- **Directions**
Using the data below, count the lines that carry the string "title" and write only the count.

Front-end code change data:

================================

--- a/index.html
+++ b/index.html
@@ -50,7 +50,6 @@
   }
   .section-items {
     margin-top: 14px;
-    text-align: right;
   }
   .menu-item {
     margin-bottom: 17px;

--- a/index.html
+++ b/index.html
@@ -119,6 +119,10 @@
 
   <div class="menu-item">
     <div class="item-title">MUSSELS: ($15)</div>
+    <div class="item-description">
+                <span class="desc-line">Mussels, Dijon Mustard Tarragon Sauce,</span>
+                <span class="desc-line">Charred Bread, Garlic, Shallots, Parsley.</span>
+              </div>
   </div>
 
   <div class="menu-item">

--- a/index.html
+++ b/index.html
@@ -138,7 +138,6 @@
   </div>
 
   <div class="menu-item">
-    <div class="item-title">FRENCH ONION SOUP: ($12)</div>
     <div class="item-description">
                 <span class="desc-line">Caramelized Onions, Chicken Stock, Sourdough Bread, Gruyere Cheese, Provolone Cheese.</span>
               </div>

================================

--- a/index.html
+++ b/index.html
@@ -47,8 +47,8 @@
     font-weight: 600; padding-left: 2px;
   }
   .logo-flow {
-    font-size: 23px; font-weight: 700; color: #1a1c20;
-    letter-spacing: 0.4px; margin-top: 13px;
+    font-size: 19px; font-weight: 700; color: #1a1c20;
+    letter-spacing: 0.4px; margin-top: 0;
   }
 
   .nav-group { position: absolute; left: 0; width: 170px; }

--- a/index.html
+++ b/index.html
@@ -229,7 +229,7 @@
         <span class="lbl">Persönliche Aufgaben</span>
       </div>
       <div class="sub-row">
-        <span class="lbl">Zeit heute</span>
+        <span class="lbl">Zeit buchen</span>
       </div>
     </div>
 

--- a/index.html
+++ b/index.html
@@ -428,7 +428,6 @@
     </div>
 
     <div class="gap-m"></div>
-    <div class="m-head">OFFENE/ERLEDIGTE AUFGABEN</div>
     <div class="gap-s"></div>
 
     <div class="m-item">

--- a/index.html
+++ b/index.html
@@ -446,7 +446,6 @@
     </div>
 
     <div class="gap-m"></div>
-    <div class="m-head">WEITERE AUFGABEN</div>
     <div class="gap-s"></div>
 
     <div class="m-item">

================================

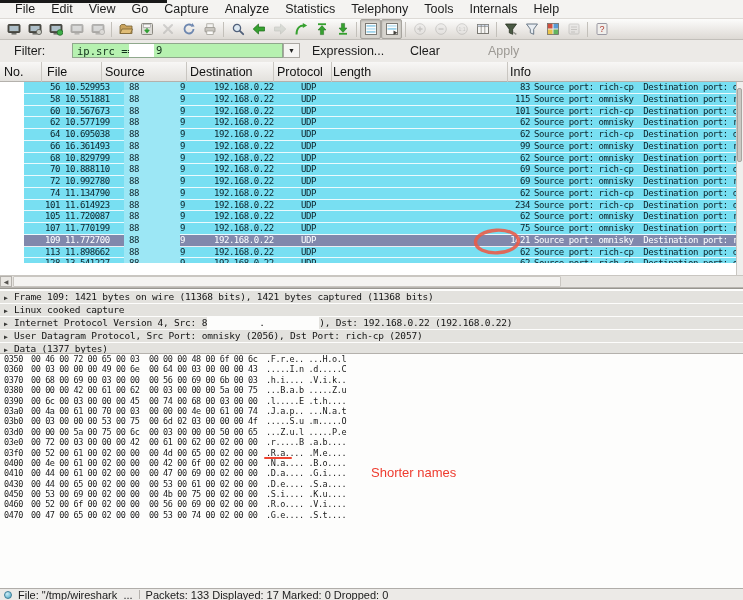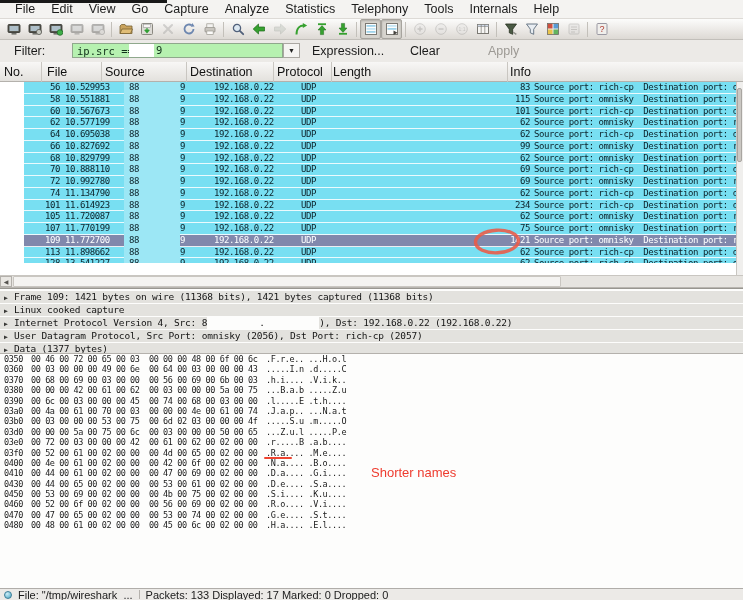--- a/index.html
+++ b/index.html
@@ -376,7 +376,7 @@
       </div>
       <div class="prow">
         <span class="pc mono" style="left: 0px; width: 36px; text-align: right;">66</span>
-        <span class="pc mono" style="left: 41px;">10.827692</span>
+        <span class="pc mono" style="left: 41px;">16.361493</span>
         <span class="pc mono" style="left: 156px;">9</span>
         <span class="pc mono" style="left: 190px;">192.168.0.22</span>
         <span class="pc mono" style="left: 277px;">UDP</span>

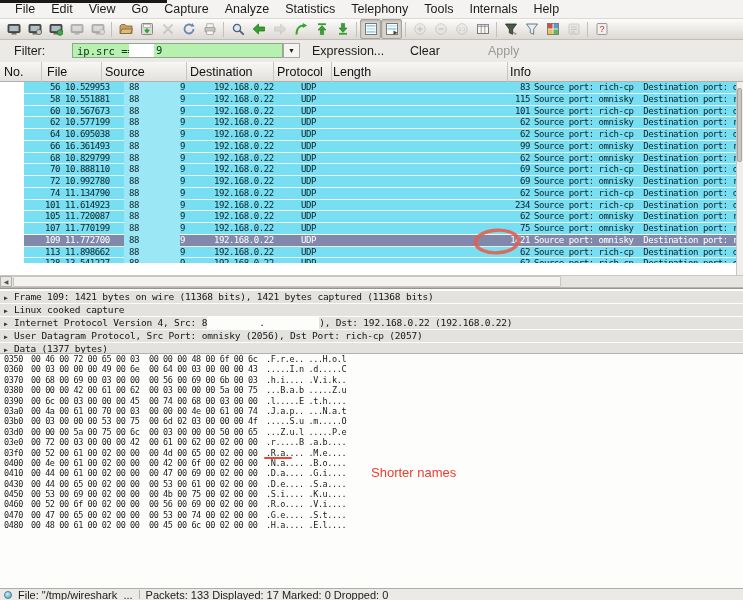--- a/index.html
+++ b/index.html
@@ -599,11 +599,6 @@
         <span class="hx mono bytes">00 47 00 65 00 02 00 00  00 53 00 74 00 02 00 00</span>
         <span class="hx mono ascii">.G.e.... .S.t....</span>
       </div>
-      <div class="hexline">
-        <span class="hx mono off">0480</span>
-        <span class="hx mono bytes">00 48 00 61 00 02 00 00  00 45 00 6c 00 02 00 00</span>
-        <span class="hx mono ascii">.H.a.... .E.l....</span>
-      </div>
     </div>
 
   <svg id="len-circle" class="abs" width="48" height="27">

================================

- **Task result**
2